Ты и рта раскрыть не успел.
— А человек, — взгляда, который был брошен на меня, вполне хватило бы если не на всю Помпею, то как минимум на средней руки древнеримский райцентр, — должен понимать, куда он пришел. И не злоупотреблять…
Муртагин перебил ее.
— Ну уж дудки, Антонина Павловна. Я еще не настолько провинился перед Советской властью, чтоб лишать меня голоса. А потом, это не он — я злоупотребляю временем этого молодого человека. И даже — был грех — посягал на его личную свободу.
Оказывается, надо было случиться инфаркту, чтобы Муртагин стал чаще улыбаться. Виданное ли дело: за какие-то десять минут улыбался третий или четвертый раз! Переменил взгляды на жизнь?
Правда, осторожно, хотя и не допуская вмешательства Антонины Павловны, с остановками, повернулся на правый бок. Понял, что иначе с нею не сладить. Не отделаться. Он лежал в предписанной позе, но — сохранив строптивую независимость. От Антонины Павловны. От больницы. От болезни. Болезнь никуда не делась, она была тут как тут. Но и внутри нее он отвоевал для себя автономное пространство. Она не могла объять его тотально, так, чтобы волны ее, тяжелые, свинцовые, сомкнулись у него над головой. Нашел в ней изъян, в о з д у ш н у ю я м у, каверну, в которой и расположился, в которой и дышал. Не отсюда ли поза — мальчишки, отвернувшегося к стенке? Можно сказать, что она предписана, — можно — выбрана. Выбрана в ходе поисков воздушной ямы, воздушного пузыря.
Улыбался.
Ты поднялся.
— Я подумаю, Азат Шарипович.
— Думай, думай, — отозвался он, не поворачиваясь ко мне, и легонько стукнул ладонью по стене.

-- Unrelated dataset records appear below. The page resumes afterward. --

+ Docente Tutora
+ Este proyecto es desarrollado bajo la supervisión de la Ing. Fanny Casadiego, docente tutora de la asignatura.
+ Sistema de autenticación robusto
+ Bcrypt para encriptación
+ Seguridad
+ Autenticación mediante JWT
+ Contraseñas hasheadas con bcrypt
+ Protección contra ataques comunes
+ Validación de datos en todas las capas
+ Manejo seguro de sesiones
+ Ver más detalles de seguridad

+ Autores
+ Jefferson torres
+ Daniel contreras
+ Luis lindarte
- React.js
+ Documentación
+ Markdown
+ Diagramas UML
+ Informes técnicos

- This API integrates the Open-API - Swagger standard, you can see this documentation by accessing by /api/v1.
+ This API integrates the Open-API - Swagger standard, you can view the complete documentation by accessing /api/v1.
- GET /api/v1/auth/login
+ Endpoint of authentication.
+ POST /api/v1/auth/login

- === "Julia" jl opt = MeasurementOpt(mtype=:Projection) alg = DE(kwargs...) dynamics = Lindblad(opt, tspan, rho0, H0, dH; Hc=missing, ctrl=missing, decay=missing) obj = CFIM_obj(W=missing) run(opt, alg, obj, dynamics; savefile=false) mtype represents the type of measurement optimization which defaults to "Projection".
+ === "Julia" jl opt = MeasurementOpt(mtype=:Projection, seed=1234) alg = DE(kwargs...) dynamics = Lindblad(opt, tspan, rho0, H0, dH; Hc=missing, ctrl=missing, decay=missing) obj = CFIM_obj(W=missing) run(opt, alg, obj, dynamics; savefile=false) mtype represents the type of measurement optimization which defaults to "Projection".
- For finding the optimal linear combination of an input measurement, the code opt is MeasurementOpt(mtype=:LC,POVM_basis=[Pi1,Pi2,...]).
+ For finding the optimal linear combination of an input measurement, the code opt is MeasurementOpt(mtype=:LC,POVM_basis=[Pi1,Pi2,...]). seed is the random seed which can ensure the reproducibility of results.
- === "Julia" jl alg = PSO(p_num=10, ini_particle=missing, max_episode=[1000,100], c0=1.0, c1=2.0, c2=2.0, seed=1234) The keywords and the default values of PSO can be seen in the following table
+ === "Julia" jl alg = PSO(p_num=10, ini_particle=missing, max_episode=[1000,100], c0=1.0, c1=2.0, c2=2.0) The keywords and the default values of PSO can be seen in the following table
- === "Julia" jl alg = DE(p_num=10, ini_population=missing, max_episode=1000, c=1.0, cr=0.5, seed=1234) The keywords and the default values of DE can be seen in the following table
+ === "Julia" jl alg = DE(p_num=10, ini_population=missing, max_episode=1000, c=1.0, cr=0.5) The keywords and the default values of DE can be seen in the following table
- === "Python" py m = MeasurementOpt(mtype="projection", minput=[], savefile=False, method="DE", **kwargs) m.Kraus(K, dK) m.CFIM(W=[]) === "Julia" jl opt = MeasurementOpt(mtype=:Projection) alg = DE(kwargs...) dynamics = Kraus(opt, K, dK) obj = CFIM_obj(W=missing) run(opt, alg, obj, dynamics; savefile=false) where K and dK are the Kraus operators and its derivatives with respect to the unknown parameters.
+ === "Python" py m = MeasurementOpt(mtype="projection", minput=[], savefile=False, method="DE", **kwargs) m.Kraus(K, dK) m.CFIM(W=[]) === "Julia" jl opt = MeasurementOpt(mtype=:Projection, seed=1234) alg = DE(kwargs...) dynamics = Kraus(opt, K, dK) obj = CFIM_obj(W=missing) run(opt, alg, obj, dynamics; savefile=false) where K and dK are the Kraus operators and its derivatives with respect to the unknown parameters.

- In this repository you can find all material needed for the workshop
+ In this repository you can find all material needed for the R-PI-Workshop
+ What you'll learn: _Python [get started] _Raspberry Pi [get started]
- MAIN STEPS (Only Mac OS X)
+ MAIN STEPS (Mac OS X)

Есть такая мода: здороваясь или прощаясь (особенно здороваясь), мужчины не пожимают друг другу руки, а просто на мгновение схлестывают кончики ладоней. Майор Ковач более традиционен: хлопает по вашей ладони и по-медвежьи стискивает ее. А тут — мгновенное, хотя и хлесткое, чувствительное касание. На лету. Современно-небрежное молодечество Муртагин стукнул легонько, и стукнул вовсе не по твоей ладони — к тебе он больше так и не повернулся, даже не посмотрел больше, — но сомнений быть не могло: он воспроизводил именно этот азартный жест, входивший тогда в моду среди солдат. Кто бы подумал, что он его знает. Что может быть таким модником: так здоровается только молодежь, это и жест некоторого молодежного пижонства. Ты уходил из палаты если не с легким сердцем, то и без тягостного чувства безысходности. Какая безысходность! — ладонь все-таки ощутила это мимолетное живое касание. И даже в какой-то мере — задорное. Мальчишеское.